The gap between structured and unstructured information needs a bridge.

Michel Biezunski
mb@coolheads.com

Abstract

A new bridge is under construction: the one that connects structured information with unstructured information. The unavoidable need for finding whatever information is available on subjects of interest leads to the requirement to simultaneously access information regardless of the way it has been created and is maintained. Since Topic Maps claim to be able to address these two universes, it is no coincidence that the debates that are currently agitating this community fall on both sides of the rift. The purpose of this paper is to establish that the best way to avoid falling over the precipice is to recognize that it exists.

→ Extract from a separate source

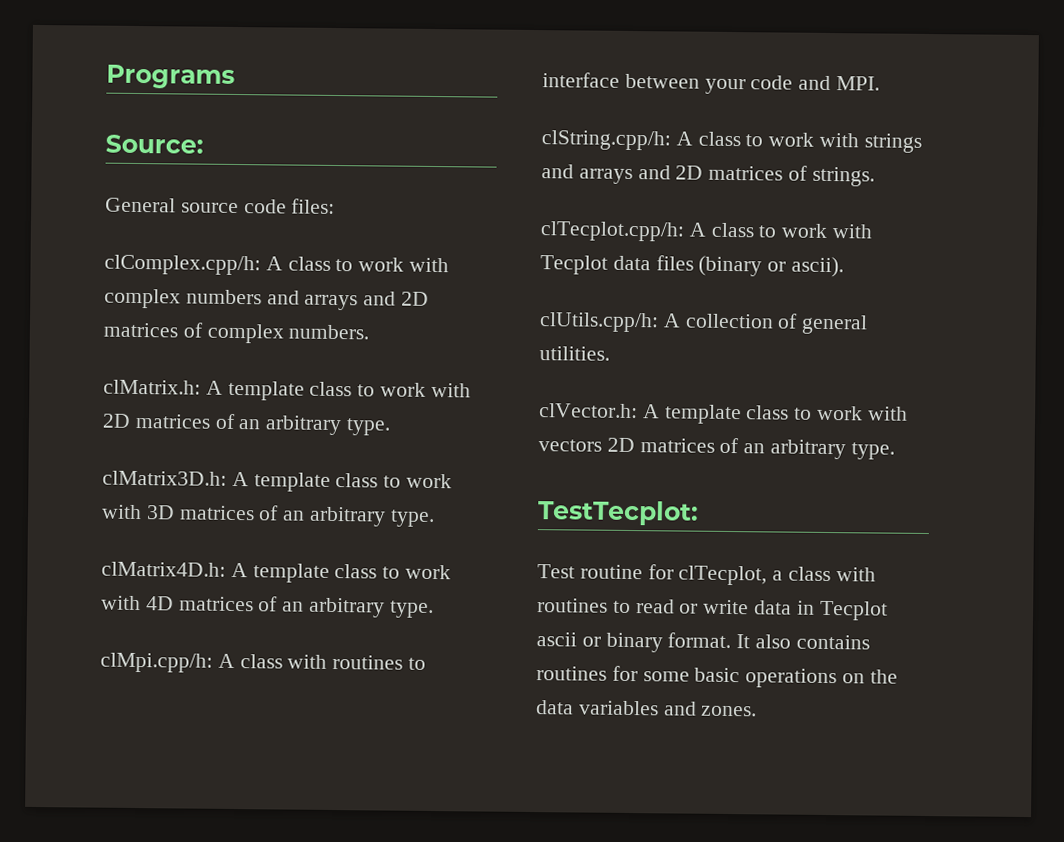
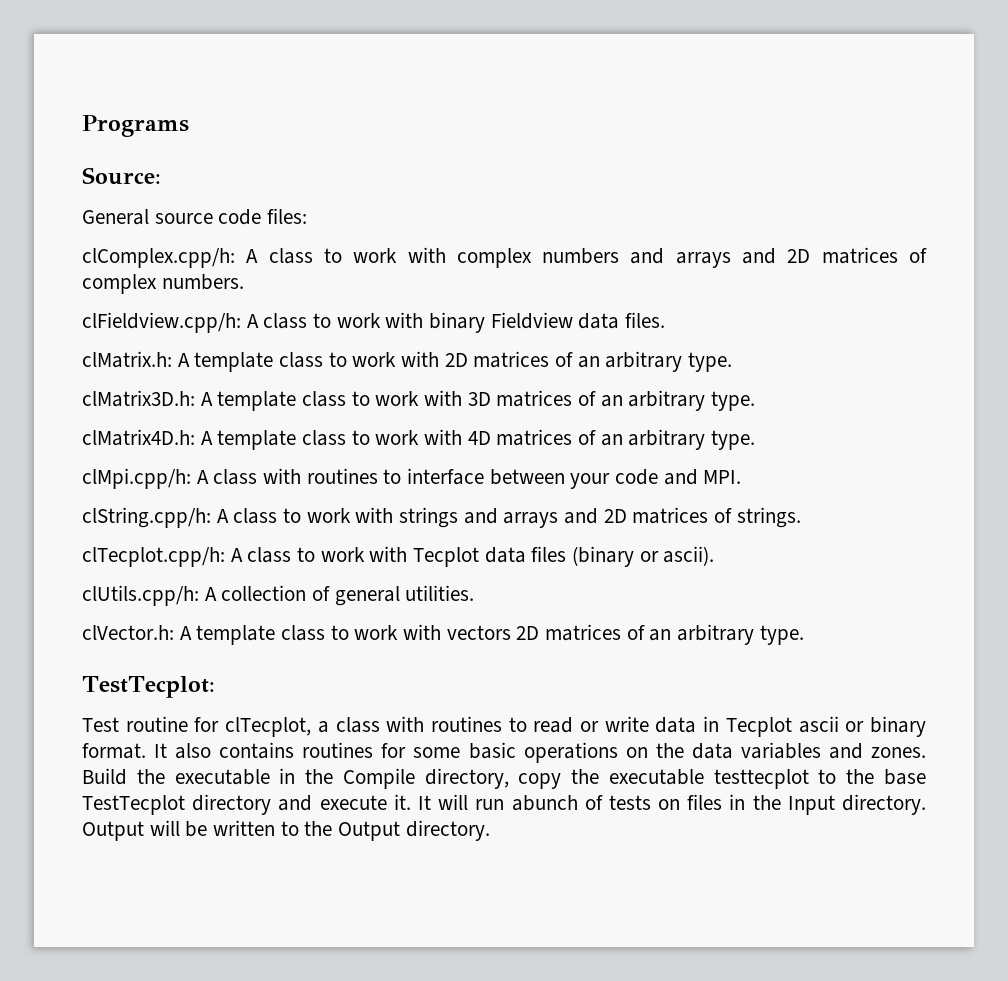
+ clFieldview.cpp/h: A class to work with binary Fieldview data files.
+ Build the executable in the Compile directory, copy the executable testtecplot to the base TestTecplot directory and execute it. It will run abunch of tests on files in the Input directory. Output will be written to the Output directory.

Building a bridge might very well be the answer.

Keywords: Topic Maps; Information Architecture

Michel Biezunski

Michel Biezunski is working as a consultant for Coolheads Consulting. Michel Biezunski has been at the initiative of the Topic maps paradigm, together with Steven R. Newcomb. He is the co-editor of ISO/IEC 13250 Topic Maps and he was a founding Chair of TopicMaps.Org, the host of the XTM (XML Topic Maps) Specification. He is working to merge knowledge-based approaches with information management systems, both by designing custom applications and by fostering the development of new standards for the Web.

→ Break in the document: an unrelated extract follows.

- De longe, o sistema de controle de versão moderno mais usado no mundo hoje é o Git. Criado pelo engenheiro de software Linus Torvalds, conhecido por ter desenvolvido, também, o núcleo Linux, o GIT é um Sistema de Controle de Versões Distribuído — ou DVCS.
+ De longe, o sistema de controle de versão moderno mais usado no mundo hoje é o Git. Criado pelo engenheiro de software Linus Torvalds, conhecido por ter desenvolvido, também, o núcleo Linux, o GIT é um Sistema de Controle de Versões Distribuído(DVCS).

The gap between structured and unstructured information needs a bridge.

Michel Biezunski [Coolheads Consulting]

Extreme Markup Languages 2002® (Montréal, Québec)

Copyright © 2002 Michel Biezunski. Reproduced with permission.

Introduction

A new bridge is under construction: one that connects the universe of structured information with the universe of unstructured information. The unavoidable need for finding whatever information is available on subjects of interest leads to a requirement to simultaneously access information regardless of the way it has been created and is maintained.

Since Topic Maps claim to be able to address both universes, it is no coincidence that the debates that are currently agitating this community fall on both sides of the rift. The purpose of this paper is to establish that the best way to avoid falling into the precipice is to recognize that it exists. Building a bridge might very well be the the answer.

1. Topic Maps is a paradigm that is built on a structured markup (SGML/XML) way to organize information. This has nothing to do with the fact that a topic map is interchanged as a marked up document, but with the fact that each topic map can (optionally) define its own vocabulary, including topic types, association types, occurrence types, doctrines of scope, etc. These application templates affect what topic map applications will be able to process. There are advantages in defining ways to manipulate certain regular patterns (such as subclass-superclass associations). The application designers necessarily have to decide how to implement these aspects of topic maps. Some of them are generic enough to give rise to some application standardization, around the layer of the core standard. The current projects to develop a constraint language as well as a query language specific to topic maps clearly illustrate a desire to go further in this direction.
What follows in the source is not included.